Without filing a motion for reconsideration of the RTC Decision, Martinez filed a Petition for Certiorari[37] in the CA on December 13, 2007. He claims to have dispensed with the filing of the motion for reconsideration due to the tone of finality of the RTC Decision and other special circumstances which warrant immediate action.[38]

Martinez reiterated that a petition for certiorari in the RTC is not the proper remedy to challenge the MeTC's Order of April 11, 2006 and that Buen only filed the petition as a substitute for his lost appeal. He argued that Buen did not convincingly justify the reason for the considerable lapse of time before he assailed the MeTC's Order of Dismissal; the RTC, on the other hand, merely assumed the existence of circumstances not mentioned in Buen's petition.[39]

Furthermore, Martinez averred that the MeTC, on its own, may dismiss the case on the ground of failure to prosecute as expressly allowed by Section 3, Rule 17 of the Rules of Court.[40] He argued that the dismissal was proper because Buen was a fugitive from justice as admitted by the latter's counsel in open court and in his written motion to archive. He stated that the MeTC cannot speculate on when Buen would appear to continue the trial of the case and maintained that the pending case should not be held hostage by Buen's illegal and capricious act.[41]
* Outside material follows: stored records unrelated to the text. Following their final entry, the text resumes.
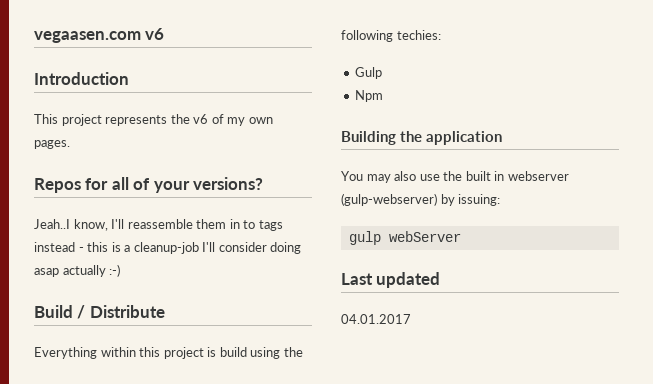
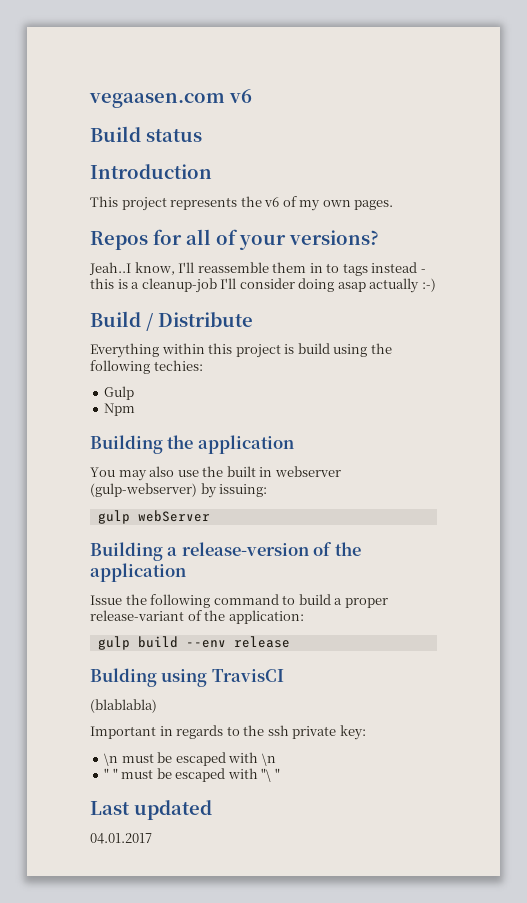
+ Build status
+ Building a release-version of the application
+ Issue the following command to build a proper release-variant of the application:
+ gulp build --env release
+ Bulding using TravisCI
+ (blablabla)
+ Important in regards to the ssh private key:
+ \n must be escaped with \n
+ " " must be escaped with "\ "

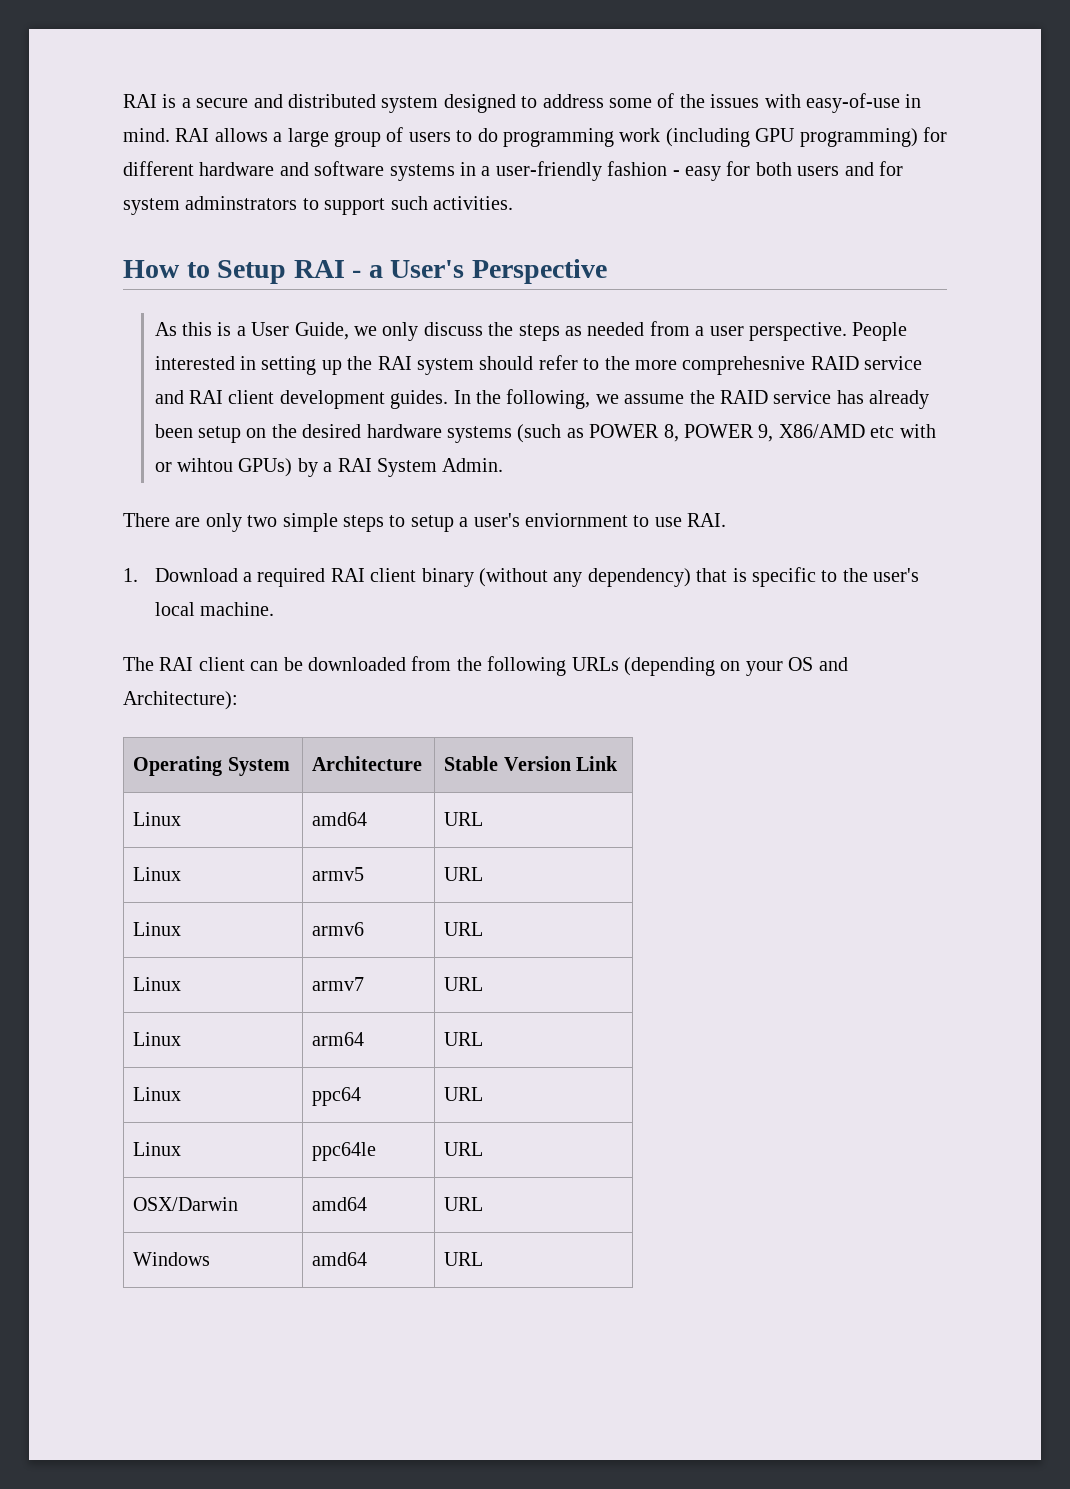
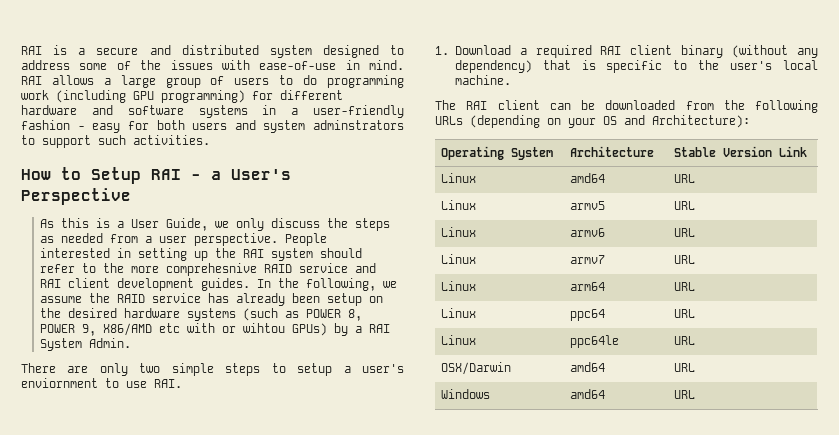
- RAI is a secure and distributed system designed to address some of the issues with easy-of-use in mind.
+ RAI is a secure and distributed system designed to address some of the issues with ease-of-use in mind.
- RAI allows a large group of users to do programming work (including GPU programming) for different hardware and software systems in a user-friendly fashion - easy for both users and for system adminstrators to support such activities.
+ RAI allows a large group of users to do programming work (including GPU programming) for different hardware and software systems in a user-friendly fashion - easy for both users and system adminstrators to support such activities.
In its Decision[42] dated December 19, 2008 (CA Decision), the CA affirmed the ruling of the RTC and dismissed Martinez' petition for certiorari. It found that the MeTC committed grave abuse of discretion when it treated the Comment/Opposition as a motion for reconsideration of the April 11, 2006 Order. The CA explained:

It should be recalled that the MeTC received the [O]pposition before it granted the motion to archive. Thus, when the MeTC granted the motion to archive, it is deemed to have denied the [O]pposition filed by herein Petitioner [Martinez]. And having denied the [O]pposition, it can no longer treat the [O]pposition as a motion for reconsideration.

x x x

By treating the [O]pposition as a motion for reconsideration, the MeTC in effect took up the cudgels for herein Petitioner. And by doing so, this resulted to the extreme prejudice which would call for the extra-ordinary remedy of certiorari.[43] (Italics in the original.)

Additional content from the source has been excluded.